Razza Ariana a Gerusalemme
Volevo scrivere d’altro (l’immane scandalo Astrazeneca, vergogna della eurocrazia-padrona ) ma mi è parsa suprema la battuta del germanista Vladimiro Giacché:
“Coloni israeliani che scherniscono una donna palestinese davanti a casa sua a Gerusalemme dopo che il loro esercito ha buttato fuori la sua famiglia perché la casa andrà ai coloni”.
Tanto più che gli schernitori in dieci di una donna sola sono palesemente di razza ariana. Quasi certamente ebrei americani – che hanno fatto aliah apposta per andare ad occupare le case e i terreni dei palestinesi; che loro confondono coi pellerossa. Molti di loro (ne ho visti) si vivono in un western ebraico di loro invenzione. Oppressori dagli occhi azzurri, che vanno in giro fra la gente col mitragliatore in vista e il revolver alla cintura, arroganti perché intoccabili e protetti da ogni pericolo dal glorioso Tsahal. Naturalmente hanno tutti la doppia cittadinanza.
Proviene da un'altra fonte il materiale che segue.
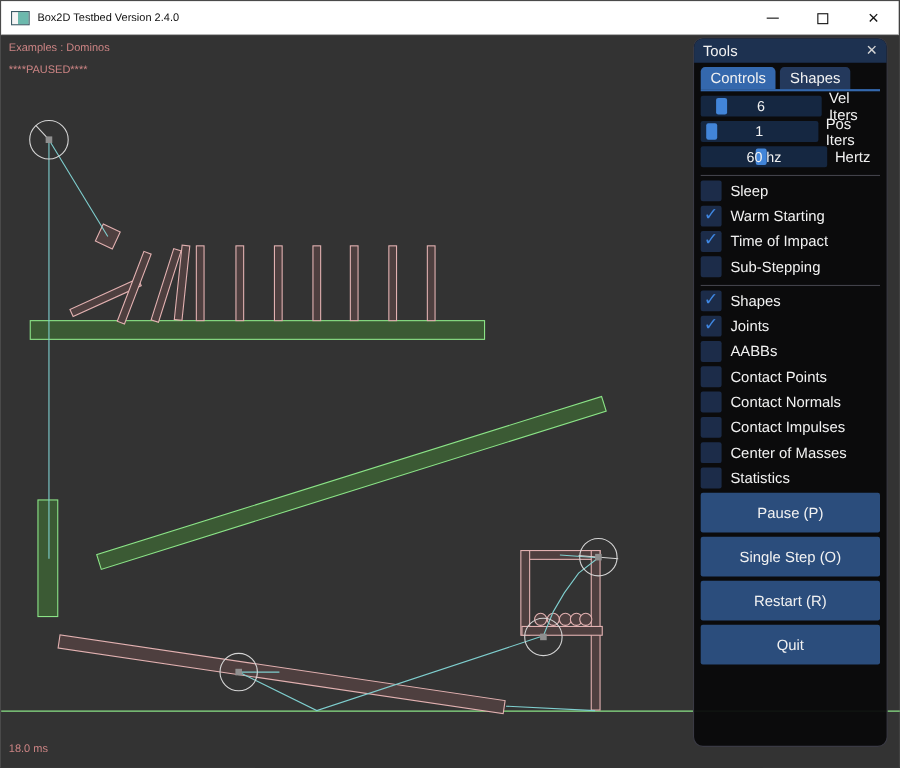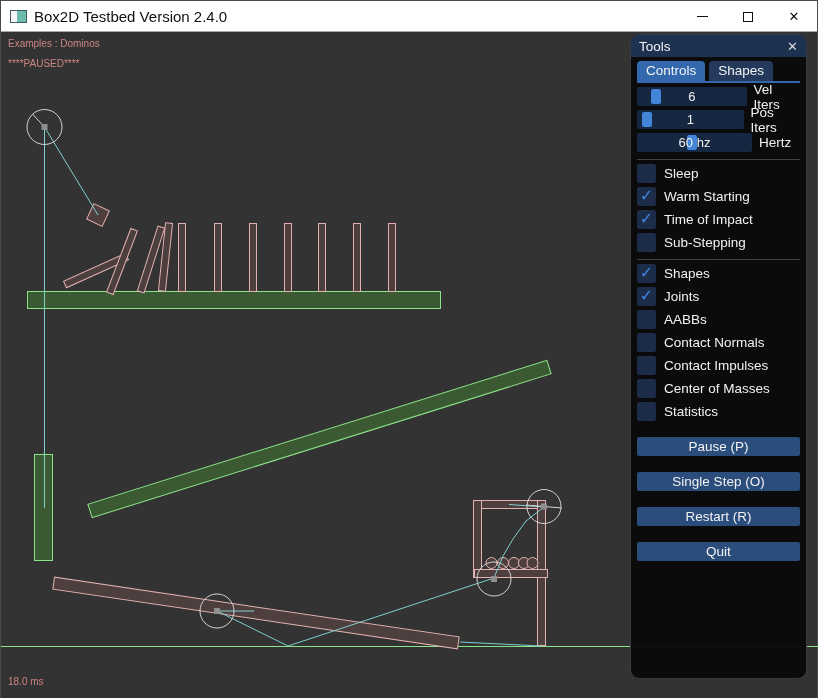--- a/index.html
+++ b/index.html
@@ -12,7 +12,7 @@
   .titlebar { position:relative; height:31px; background:#ffffff; border-bottom:1px solid #a9a9a9; display:flex; align-items:center; }
   .app-icon { width:17px; height:13px; margin-left:9px; border:1px solid #3d5c66;
               background:linear-gradient(to right,#f5f5f5 0 38%, #6cb9ad 38% 100%); }
-  .title-text { margin-left:7px; font-size:15px; color:#101010; }
+  .title-text { margin-left:7px; font-size:10px; color:#101010; }
   .win-controls { position:absolute; right:0; top:0; height:31px; display:flex; }
   .win-btn { width:46px; height:31px; display:flex; align-items:center; justify-content:center; cursor:default; }
   .glyph-min { width:11px; height:1.5px; background:#111; }

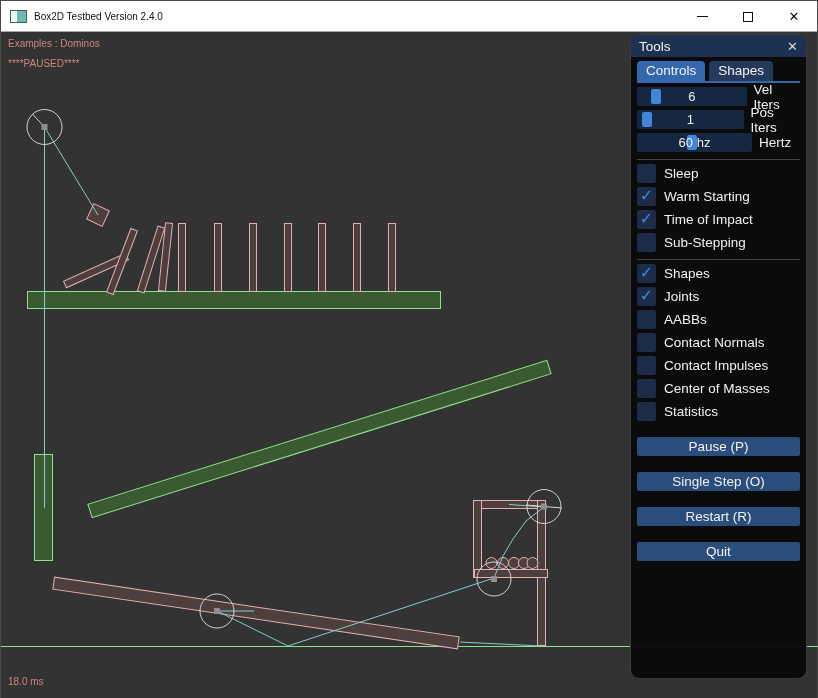--- a/index.html
+++ b/index.html
@@ -222,6 +222,10 @@
             </div>
             <div class="crow">
               <div class="cbox"></div>
+              <span class="clabel">Contact Points</span>
+            </div>
+            <div class="crow">
+              <div class="cbox"></div>
               <span class="clabel">Contact Normals</span>
             </div>
             <div class="crow">

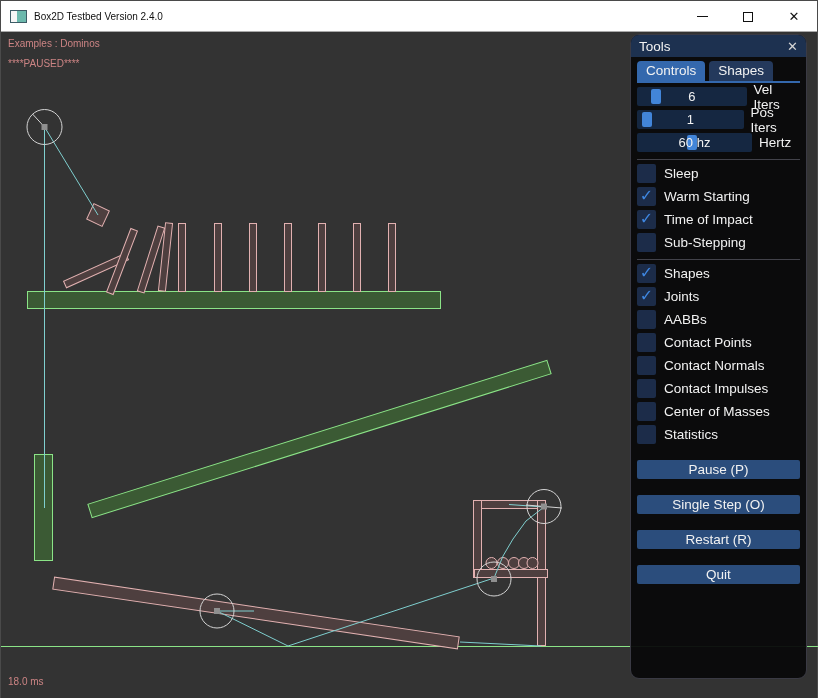--- a/index.html
+++ b/index.html
@@ -60,7 +60,7 @@
   .cmark { color:var(--check-mark); font-size:16px; font-weight:bold; line-height:1; transform:translateY(-1px); }
   .clabel { margin-left:8px; }
 
-  .pbtn { height:19px; margin-top:16px; background:var(--button-bg); border-radius:2px;
+  .pbtn { height:36px; margin-top:4px; background:var(--button-bg); border-radius:2px;
           display:flex; align-items:center; justify-content:center; font-size:13.5px; cursor:default; }
 </style>
 </head>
Un commentatore dice che la foto è di qualche anno fa. Ma queste cose avvengono continuamente, ed io le ho viste:
28 famiglie palestinesi nel quartiere occupato di #Jerusalem di Sheikh Jarrah stanno affrontando una minaccia imminente di sfratto forzato dalle loro case a favore delle organizzazioni dei coloni israeliani coloniali.
Si piazzano nelle terre altrui come da Promessa Biblica e come settlers nella prateria disabitata del West, prendono case altrui, oppressori in una civiltà che ebraicamente sono istruiti a considerare come inferiori, anzi animali parlanti, in quella che Ortega y Gasset chiama “la vita coloniale”, “vita non autoctona” proprio a proposito dell’homo americanus,
“Immagini il lettore di essere trasportato, solo o con pochi suoi affini, a un territorio molto remoto, disabitato e di enorme estensione.. Arriva con le superiori tecniche intellettuali che una civiltà molto sviluppata gli ha messo dentro, e alcuni degli strumenti efficientissimi che la civiltà ha creato. In cambio, i problemi della sua vita cambiano. Nella metropoli erano quelli propri di una civiltà avanzata; nella terra nuova deve risolvere i problemi più primitivi. Ossia, la sua esistenza coloniale consiste in un anacronismo fra il repertorio dei mezzi più perfetti e un repertorio di problemi molto semplici. Senza perdere nessun vantaggio , è sceso molti secoli addietro, si è installato in una zona vitale più facile. Conseguenza: sentimento di prepotenza. Lo stesso uomo si sente nella nuova terra più capace che in quella antica.
Però mentre l’esuberanza dei suoi mezzi in paragone coi problemi rianima l’uomo coloniale insufflandogli una sensazione di onnipotenza, accade che il primitivismo dei problemi, dell’ambiente vitale in cui cade, – la foresta, la prateria vergine, la solitudine – lo tira verso il primitivo. Cinque o sei anni, non più, e si noterà una strana semplificazione del suo essere. I raffinamenti intimi, le complessità, i saranno totalmente atrofizzate per non essere usate, mentre le reazioni elementari sollecitate dall’ambiente si irrobustiranno sorprendentemente.
Il coloniale è sempre, in questo senso, un arretramento dell’uomo verso un relativo primitivismo nel fondo della sua psiche,però conservando uno strumentario materiale e sociale – per quanto riguarda l’’ordine esterno – di piena modernità. E’ questa duplicità che conferisce il suo anacronismo costituzionale a produrre l’illusione ottica nel giudicare gli Stati Uniti”.